Supplied information Block Start

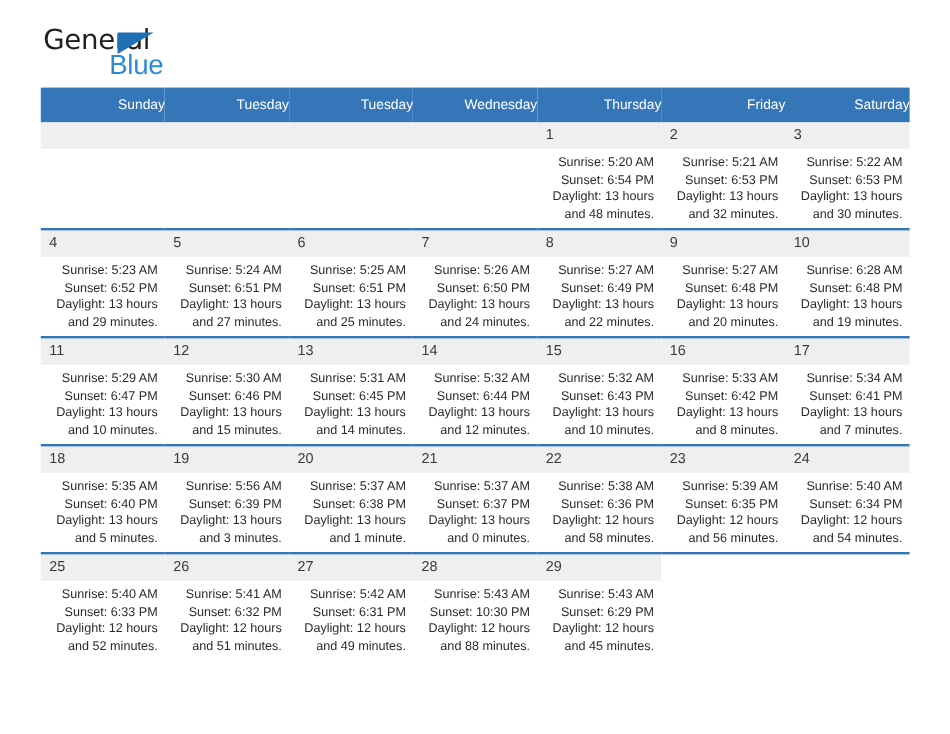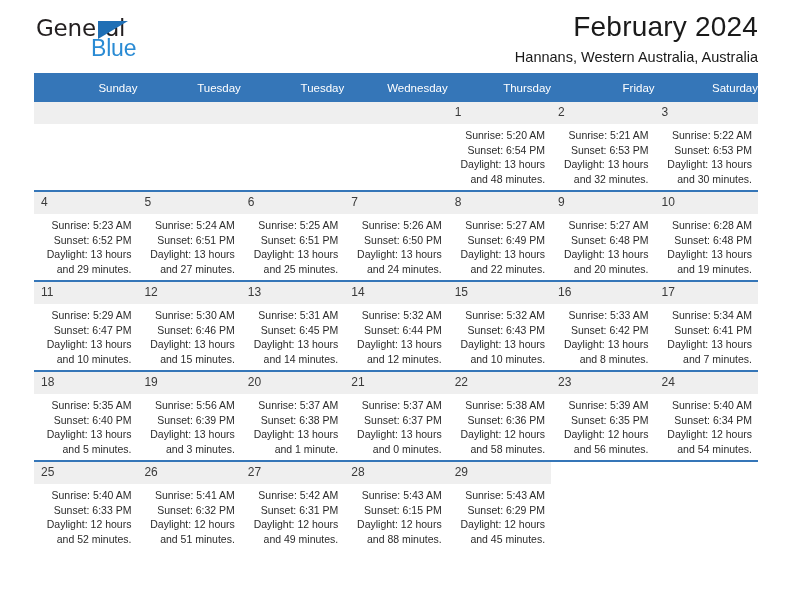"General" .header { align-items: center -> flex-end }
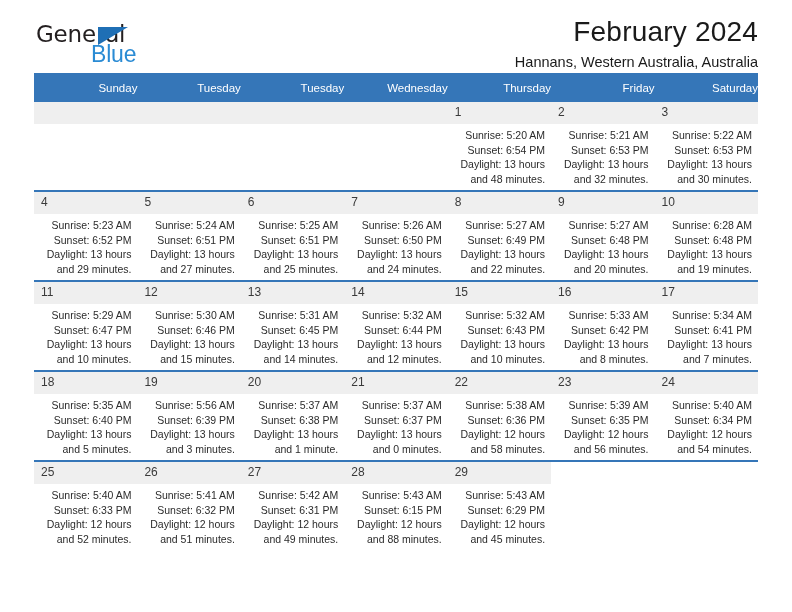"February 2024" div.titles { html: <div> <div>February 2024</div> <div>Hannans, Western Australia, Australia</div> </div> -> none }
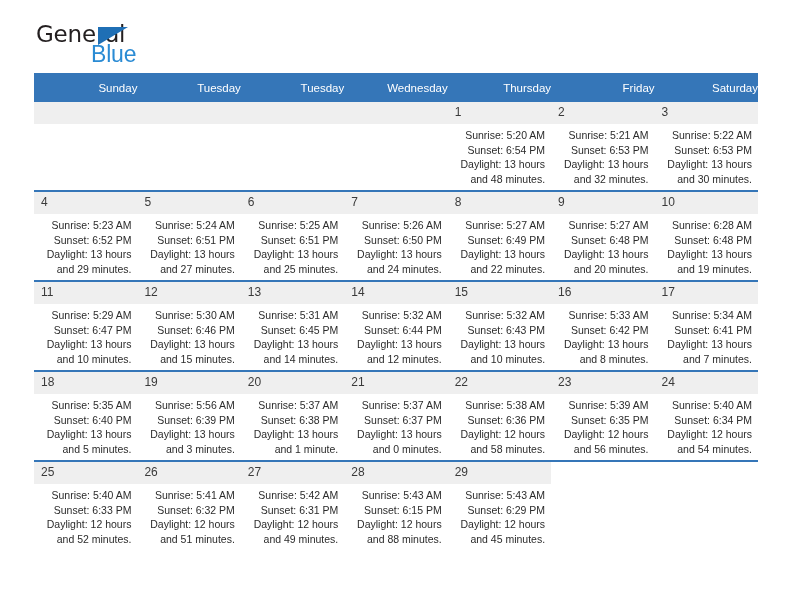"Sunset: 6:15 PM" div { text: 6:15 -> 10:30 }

Supplied information Block End
Supplied information Block Start

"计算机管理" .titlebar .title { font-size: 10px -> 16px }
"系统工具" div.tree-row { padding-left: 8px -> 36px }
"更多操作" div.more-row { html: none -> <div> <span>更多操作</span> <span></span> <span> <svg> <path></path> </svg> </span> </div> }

Supplied information Block End

### Brief
Go down the entries above from the line containing "align-items: center ->" to the line containing "text: 6:15 ->" and write out each line exactly, leaving pictures out.

### Written response
"General" .header { align-items: center -> flex-end }
"February 2024" div.titles { html: <div> <div>February 2024</div> <div>Hannans, Western Australia, Australia</div> </div> -> none }
"Sunset: 6:15 PM" div { text: 6:15 -> 10:30 }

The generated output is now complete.